Aim of the task
If a line in the entries includes "files", show that line.

Extracted information
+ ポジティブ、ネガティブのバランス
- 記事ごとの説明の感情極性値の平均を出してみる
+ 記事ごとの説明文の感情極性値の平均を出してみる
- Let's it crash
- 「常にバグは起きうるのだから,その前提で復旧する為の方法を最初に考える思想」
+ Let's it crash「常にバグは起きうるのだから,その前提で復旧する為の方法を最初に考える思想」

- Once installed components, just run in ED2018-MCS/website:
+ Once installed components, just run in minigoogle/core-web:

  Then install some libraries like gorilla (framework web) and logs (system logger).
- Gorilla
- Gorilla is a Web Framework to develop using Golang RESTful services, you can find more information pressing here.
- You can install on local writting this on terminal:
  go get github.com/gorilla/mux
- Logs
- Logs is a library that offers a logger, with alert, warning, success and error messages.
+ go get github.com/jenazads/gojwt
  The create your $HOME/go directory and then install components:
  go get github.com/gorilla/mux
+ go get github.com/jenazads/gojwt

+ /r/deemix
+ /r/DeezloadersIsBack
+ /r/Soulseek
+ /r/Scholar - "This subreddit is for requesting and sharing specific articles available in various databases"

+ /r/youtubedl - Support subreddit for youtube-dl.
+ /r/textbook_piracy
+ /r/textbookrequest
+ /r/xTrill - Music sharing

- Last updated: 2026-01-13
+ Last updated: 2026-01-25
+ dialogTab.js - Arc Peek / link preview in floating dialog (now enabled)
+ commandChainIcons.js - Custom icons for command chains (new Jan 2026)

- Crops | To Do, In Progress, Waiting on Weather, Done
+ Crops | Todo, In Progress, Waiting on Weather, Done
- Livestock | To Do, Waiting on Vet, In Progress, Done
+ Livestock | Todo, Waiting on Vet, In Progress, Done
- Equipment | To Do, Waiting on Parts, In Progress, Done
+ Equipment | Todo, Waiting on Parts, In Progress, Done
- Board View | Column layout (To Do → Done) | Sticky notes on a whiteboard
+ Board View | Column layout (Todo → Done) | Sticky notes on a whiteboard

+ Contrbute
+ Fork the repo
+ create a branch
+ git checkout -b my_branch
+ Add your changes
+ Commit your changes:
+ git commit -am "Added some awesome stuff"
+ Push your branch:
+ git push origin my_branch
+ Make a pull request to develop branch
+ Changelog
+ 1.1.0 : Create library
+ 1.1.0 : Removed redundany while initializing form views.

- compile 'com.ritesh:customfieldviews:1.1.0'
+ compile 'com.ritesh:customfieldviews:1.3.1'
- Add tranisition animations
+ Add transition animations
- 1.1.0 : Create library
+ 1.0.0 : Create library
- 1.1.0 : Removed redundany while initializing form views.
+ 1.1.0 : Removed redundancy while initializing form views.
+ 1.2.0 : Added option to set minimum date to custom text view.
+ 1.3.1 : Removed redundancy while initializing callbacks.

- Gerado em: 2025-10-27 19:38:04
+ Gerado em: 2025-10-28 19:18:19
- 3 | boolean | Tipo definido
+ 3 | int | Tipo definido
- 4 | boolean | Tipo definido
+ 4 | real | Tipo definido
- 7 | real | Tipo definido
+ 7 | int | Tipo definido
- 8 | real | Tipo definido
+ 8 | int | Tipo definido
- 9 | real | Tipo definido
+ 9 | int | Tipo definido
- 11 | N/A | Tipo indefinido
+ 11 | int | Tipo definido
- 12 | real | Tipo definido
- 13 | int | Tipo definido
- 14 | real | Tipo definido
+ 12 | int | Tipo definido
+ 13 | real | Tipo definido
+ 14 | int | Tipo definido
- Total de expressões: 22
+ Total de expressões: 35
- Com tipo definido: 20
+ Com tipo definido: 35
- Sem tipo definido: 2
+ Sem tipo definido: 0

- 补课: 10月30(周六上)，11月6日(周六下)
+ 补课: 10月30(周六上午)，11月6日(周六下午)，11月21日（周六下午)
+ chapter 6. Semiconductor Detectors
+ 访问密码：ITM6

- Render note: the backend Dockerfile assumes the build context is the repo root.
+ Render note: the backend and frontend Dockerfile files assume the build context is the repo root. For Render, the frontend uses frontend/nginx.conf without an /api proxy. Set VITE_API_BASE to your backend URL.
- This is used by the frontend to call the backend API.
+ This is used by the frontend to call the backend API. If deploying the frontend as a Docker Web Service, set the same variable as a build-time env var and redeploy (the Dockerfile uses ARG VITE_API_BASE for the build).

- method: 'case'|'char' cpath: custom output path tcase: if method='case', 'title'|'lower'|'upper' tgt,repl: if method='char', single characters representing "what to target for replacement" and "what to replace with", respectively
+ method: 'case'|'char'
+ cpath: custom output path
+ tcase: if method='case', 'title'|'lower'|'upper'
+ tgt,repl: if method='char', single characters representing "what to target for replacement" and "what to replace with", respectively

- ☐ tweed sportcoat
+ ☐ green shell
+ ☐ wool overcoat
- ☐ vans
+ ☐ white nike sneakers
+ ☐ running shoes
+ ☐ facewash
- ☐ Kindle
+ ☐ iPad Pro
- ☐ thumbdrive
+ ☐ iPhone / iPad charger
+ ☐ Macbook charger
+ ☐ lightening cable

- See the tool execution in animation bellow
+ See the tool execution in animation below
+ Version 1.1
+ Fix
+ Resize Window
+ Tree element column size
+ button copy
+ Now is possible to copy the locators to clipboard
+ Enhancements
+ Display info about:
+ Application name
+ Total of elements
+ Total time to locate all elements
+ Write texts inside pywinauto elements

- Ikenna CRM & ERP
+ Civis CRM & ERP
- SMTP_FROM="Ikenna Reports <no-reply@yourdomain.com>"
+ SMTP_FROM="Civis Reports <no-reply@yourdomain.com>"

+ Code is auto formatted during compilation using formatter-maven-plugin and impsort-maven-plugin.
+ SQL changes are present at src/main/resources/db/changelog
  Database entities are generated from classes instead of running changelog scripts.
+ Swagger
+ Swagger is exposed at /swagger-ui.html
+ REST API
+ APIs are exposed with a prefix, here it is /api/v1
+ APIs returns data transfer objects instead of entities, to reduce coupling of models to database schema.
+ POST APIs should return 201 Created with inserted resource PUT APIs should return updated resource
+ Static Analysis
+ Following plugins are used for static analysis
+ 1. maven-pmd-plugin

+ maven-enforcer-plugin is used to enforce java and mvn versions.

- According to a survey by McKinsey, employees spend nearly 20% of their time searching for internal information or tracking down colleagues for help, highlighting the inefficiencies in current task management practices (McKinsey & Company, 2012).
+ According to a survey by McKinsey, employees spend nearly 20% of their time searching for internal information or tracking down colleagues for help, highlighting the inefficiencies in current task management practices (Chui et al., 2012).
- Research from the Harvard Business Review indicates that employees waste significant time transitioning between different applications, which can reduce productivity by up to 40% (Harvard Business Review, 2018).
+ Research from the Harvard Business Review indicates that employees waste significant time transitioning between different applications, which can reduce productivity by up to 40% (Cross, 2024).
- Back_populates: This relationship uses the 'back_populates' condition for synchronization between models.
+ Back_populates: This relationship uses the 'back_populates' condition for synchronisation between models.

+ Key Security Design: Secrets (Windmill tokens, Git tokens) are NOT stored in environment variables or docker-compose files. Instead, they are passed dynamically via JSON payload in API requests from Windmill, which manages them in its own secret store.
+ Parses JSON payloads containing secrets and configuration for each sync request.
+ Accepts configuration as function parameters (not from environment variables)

Answer to the exercise
+ Render note: the backend and frontend Dockerfile files assume the build context is the repo root. For Render, the frontend uses frontend/nginx.conf without an /api proxy. Set VITE_API_BASE to your backend URL.
+ Key Security Design: Secrets (Windmill tokens, Git tokens) are NOT stored in environment variables or docker-compose files. Instead, they are passed dynamically via JSON payload in API requests from Windmill, which manages them in its own secret store.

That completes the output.